Ms. Kirkconnell also apologized on Instagram. While she did not explicitly confirm the authenticity of the photographs and other content online, she stated that her actions were racist.
“I’m here to say I was wrong,” she wrote in her post. “I was ignorant, but my ignorance was racist.”
The series has a dubious past.
When Ms. Lindsay’s season as the inaugural Black bachelorette aired in 2017, one participant’s racist tweets were exposed, and another referred to her as a “girl from the hood.” Her dad is a federal judge in Dallas, where she grew up.
When contestants traveled to Singapore in 2019, they could not understand the city’s extremely known food markets.
When it was discovered that a contestant had modeled White Lives Matter merchandise, she lost the prize of a Cosmopolitan magazine cover in 2020.

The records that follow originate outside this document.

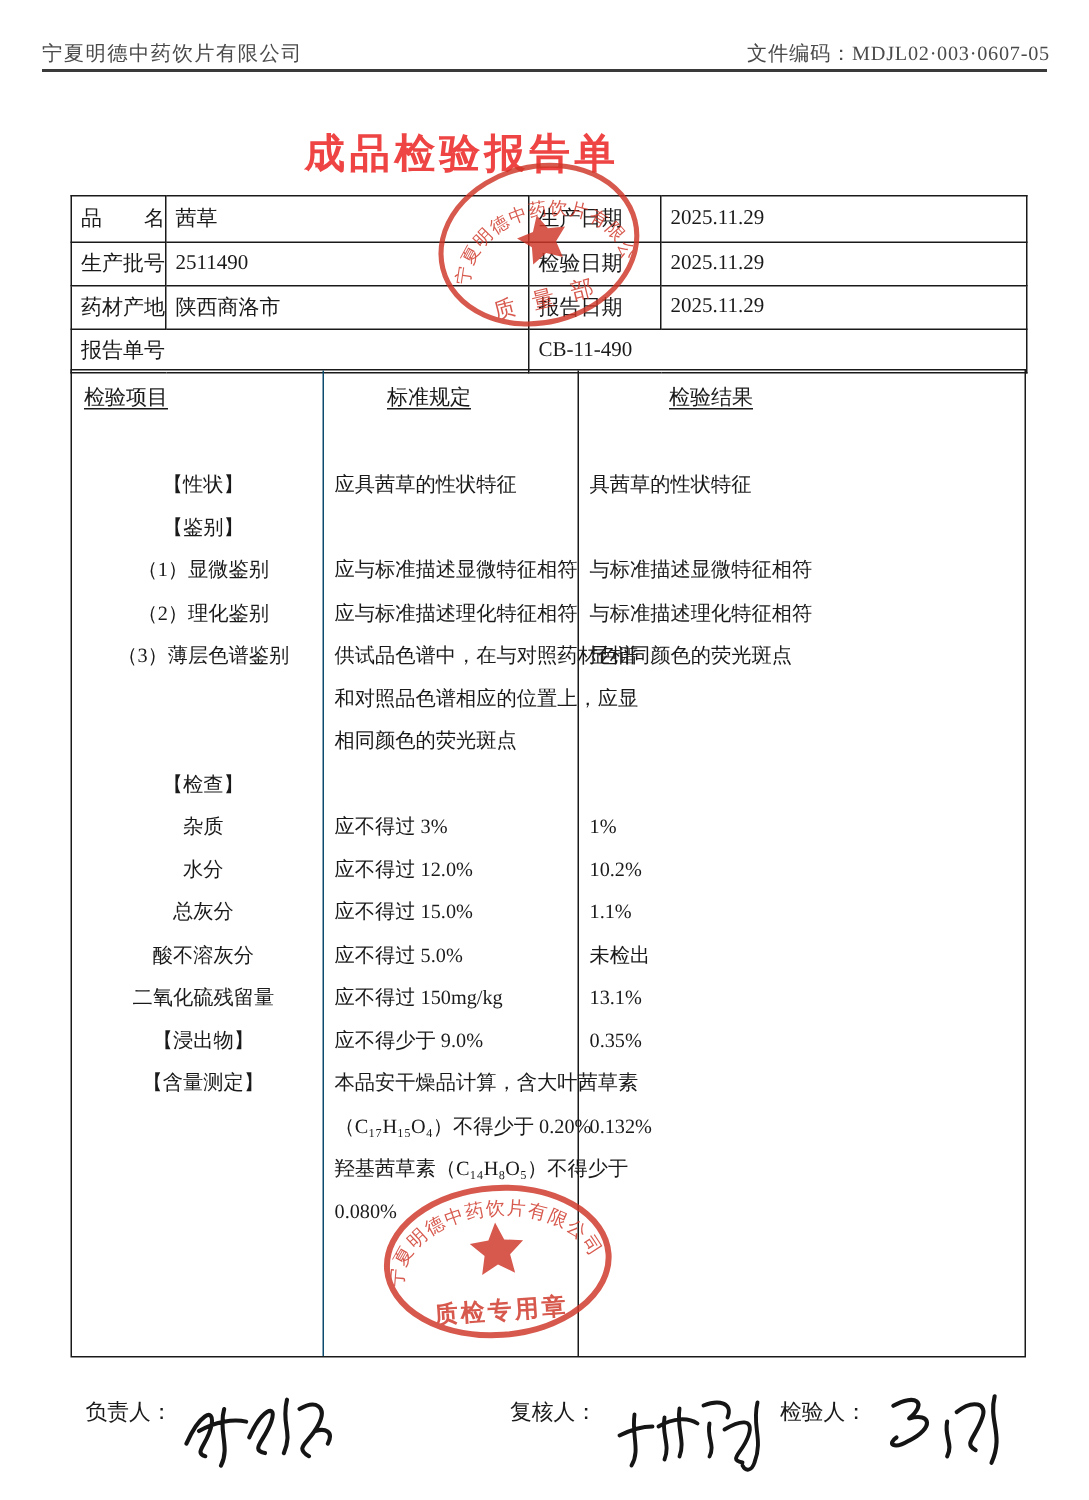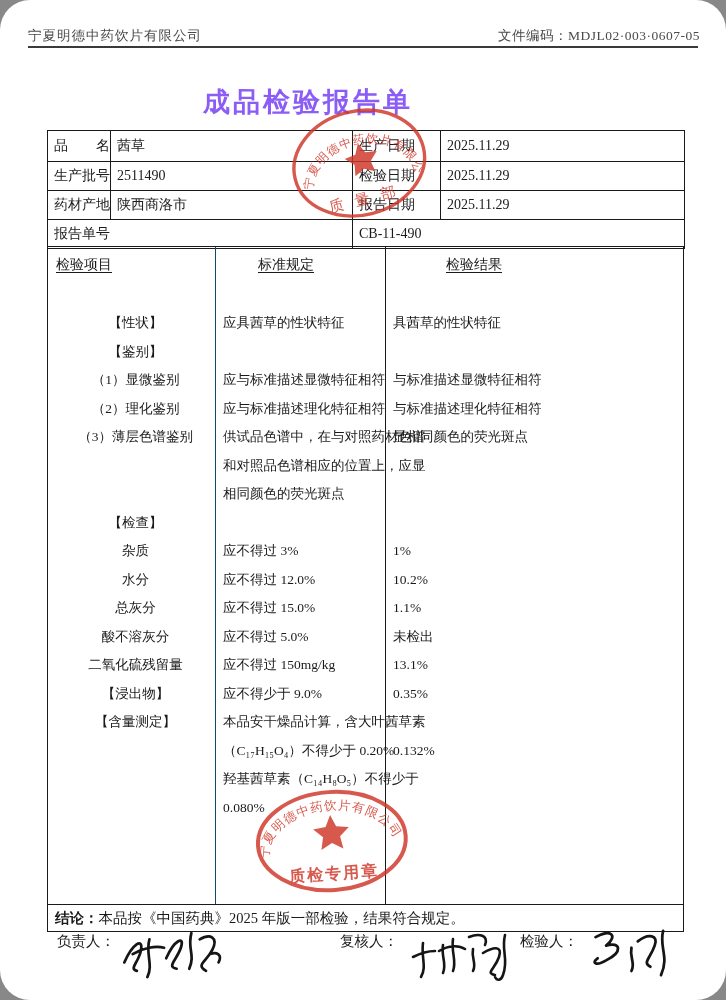"宁夏明德中药饮片有限公司" .page { border-radius: 30px -> none }
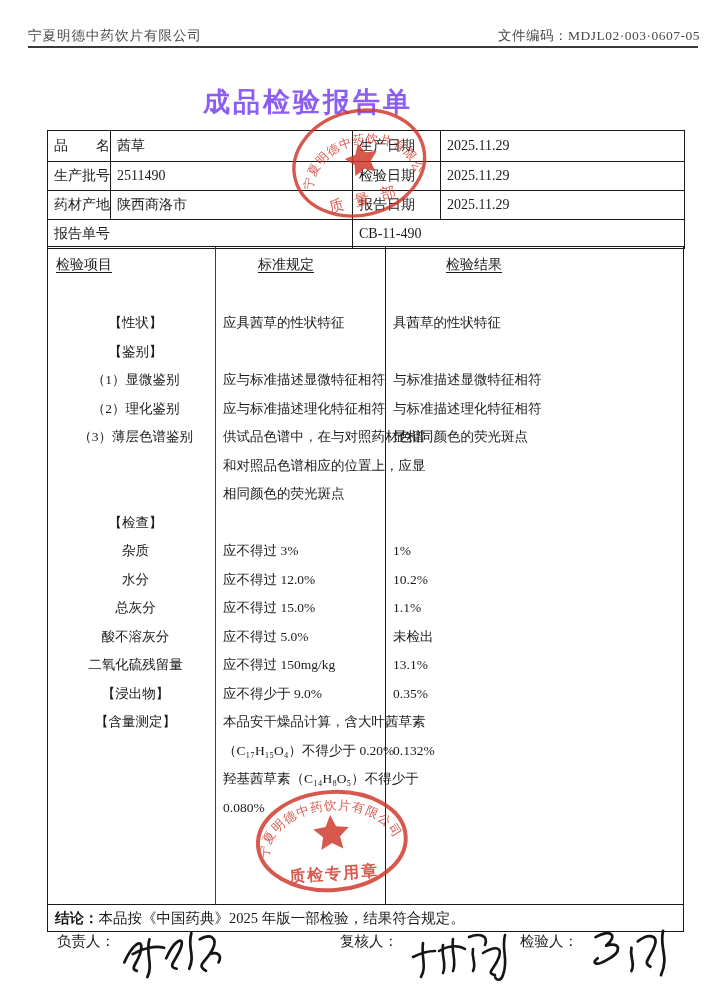"成品检验报告单" .doc-title { color: #8b5cf6 -> #ef4444 }
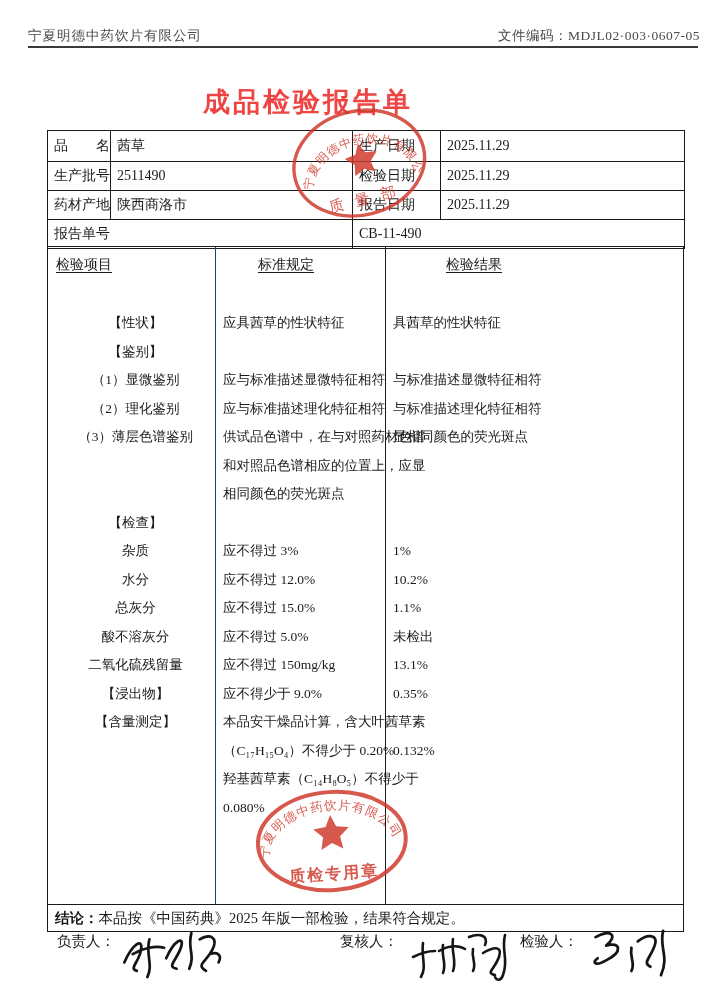"结论：本品按《中国药典》2025 年版一部检验，结果符合规定。" div.conclusion { html: <div> <b>结论：</b><span>本品按《中国药典》2025 年版一部检验，结果符合规定。</span> </div> -> none }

Harrison sympathized with Kirkconnell in his interview with Lindsay, implying that the criticism directed at her was unjustified since the photographs were from the earlier days. While Lindsay said, it wasn’t a great angle for Kirkconnell to attend a celebration celebrating the antebellum South — a time period during which slavery was legal — Harrison responded, “Well, Rachel, was it a good look in 2018?” Is it still a good look in 2021? Because there is a significant difference.”